- Published: September 28, 2011
- Written by Chris Meehan
Last week, First Solar Inc. said it would not be able to meet the deadline for the Conditional Commitment Loan Guarantee from the Department of Energy (DOE). The DOE had committed up to $1.5 billion in loan guarantees for the proposed 550-megawatt photovoltaic farm on the Carrizo Plain in San Luis Obispo County, Calif.
The company said it couldn’t meet all the requirements for the backing by deadline.
“The Topaz project meets the standards for inclusion in the loan guarantee program and received a conditional commitment for a loan guarantee from DOE on June 30, 2011, but there was insufficient time to process all requirements before the Sept. 30, 2011 deadline specified under Section 1705 of the Energy Policy Act of 2005,” the company said in a press release.
The company didn’t specify which requirements it wouldn’t meet by the deadline, according to spokesperson Alan Bernheimer. The project is subject to a lawsuit by local conservation groups. But that was not keeping the project from getting the loan guarantee, he said.

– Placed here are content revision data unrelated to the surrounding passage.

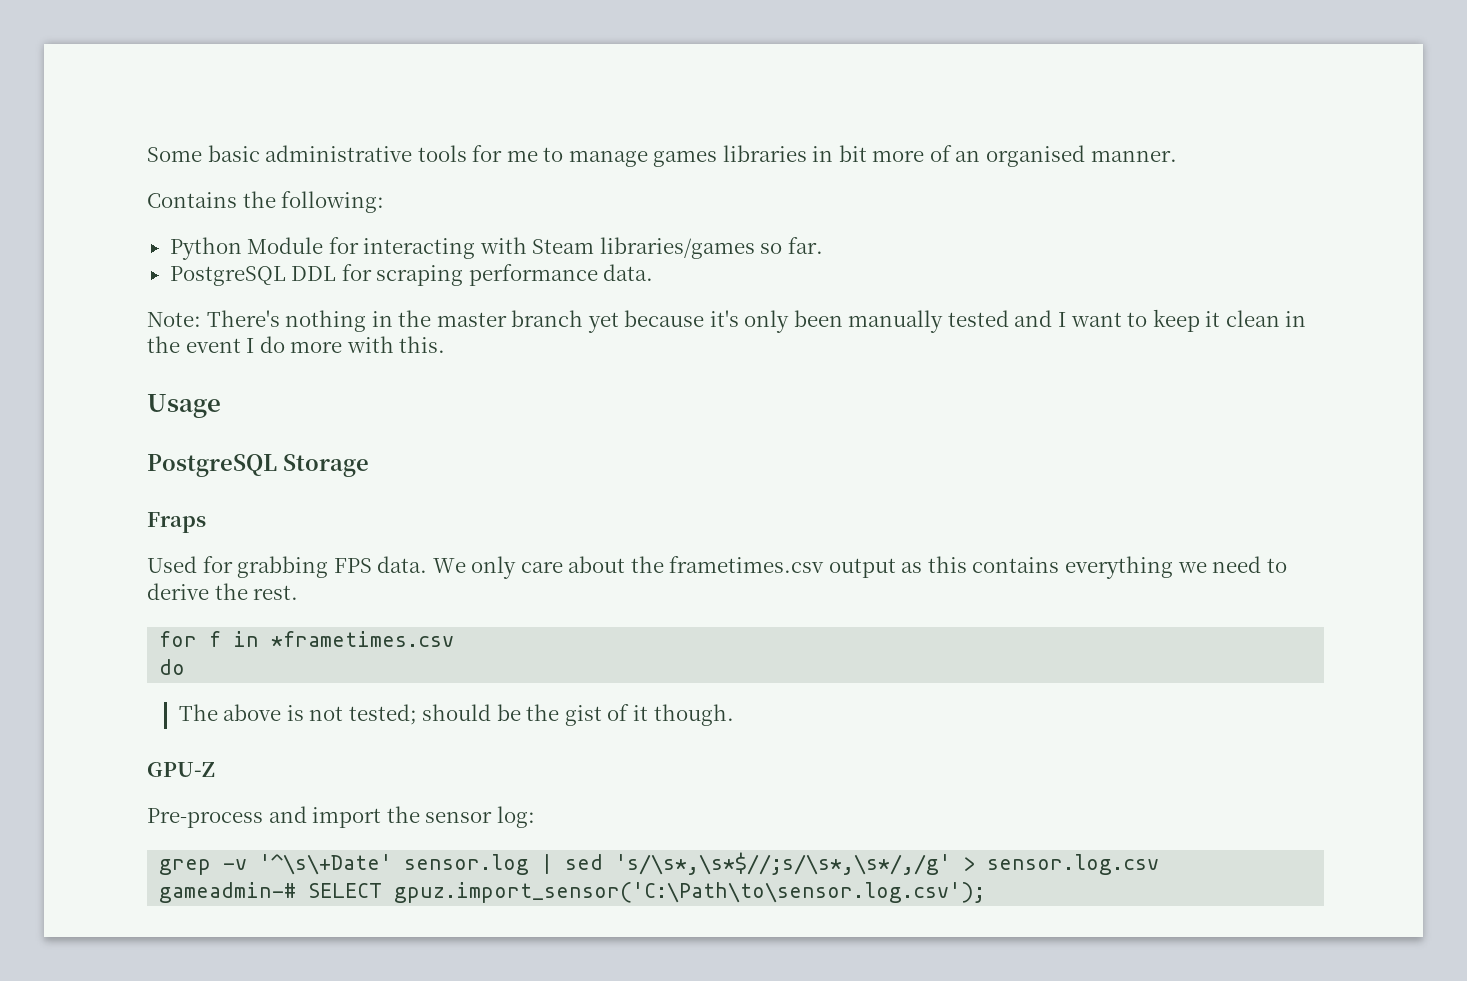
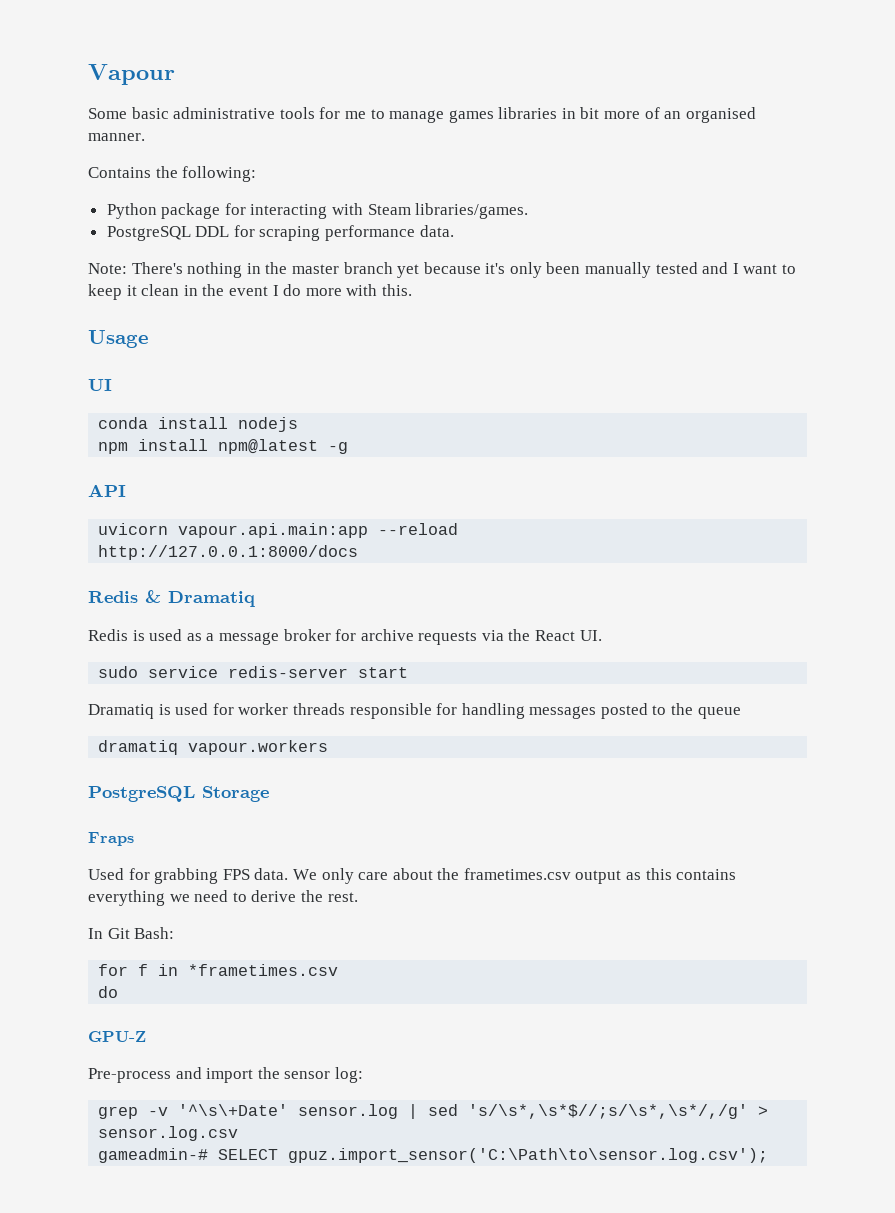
+ Vapour
- Python Module for interacting with Steam libraries/games so far.
+ Python package for interacting with Steam libraries/games.
+ UI
+ conda install nodejs
+ npm install npm@latest -g
+ API
+ uvicorn vapour.api.main:app --reload
+ http://127.0.0.1:8000/docs
+ Redis & Dramatiq
+ Redis is used as a message broker for archive requests via the React UI.
+ sudo service redis-server start
+ Dramatiq is used for worker threads responsible for handling messages posted to the queue
+ dramatiq vapour.workers
+ In Git Bash:
- The above is not tested; should be the gist of it though.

The company has won conditional commitments for solar loan guarantees on other projects as well in the U.S. Southwest as well.
It won the a $680 million loan guarantee for its 230-megawatt Antelope Valley Solar Ranch 1 project and a $1.5 billion guarantee for the 550-megawatt Desert Sunlight project. Both those projects are still in the DOE loan guarantee process, according to First Solar.
To secure the loan guarantee the company must start construction on the projects before Sept. 30.
The loan guarantees add certainty to the projects for potential investors, helping companies gain access to financing at lower costs. The lower interest rates for such project financing helps keep the costs of such projects lower.
Still, First Solar is moving ahead with the Topaz project.
“First Solar is in advanced talks regarding the sale and financing of the project with potential buyers utilizing a different transaction structure that does not require a DOE loan guarantee,” the company said.
How much it will cost without the loan guarantee remains to be seen.
“We have not provided a valuation of the project,” Bernheimer said.
Nor has the company discussed how much more the project is likely to cost without the benefit of the loan guarantee, he said.
However, when the DOE issued the conditional commitment it anticipated that the costs of the entire Topaz project would be slightly more than $1.9 billion.
“We will continue to develop Topaz, and transfer ownership once financing is completed. We expect to build it and to operate and maintain the project,” Bernheimer said. “It’s our business model to develop—site, PPA, permit, transmission—projects and to build and operate them, but to bring in investors whose business is to own these assets long term.”
Image courtesy of First Solar.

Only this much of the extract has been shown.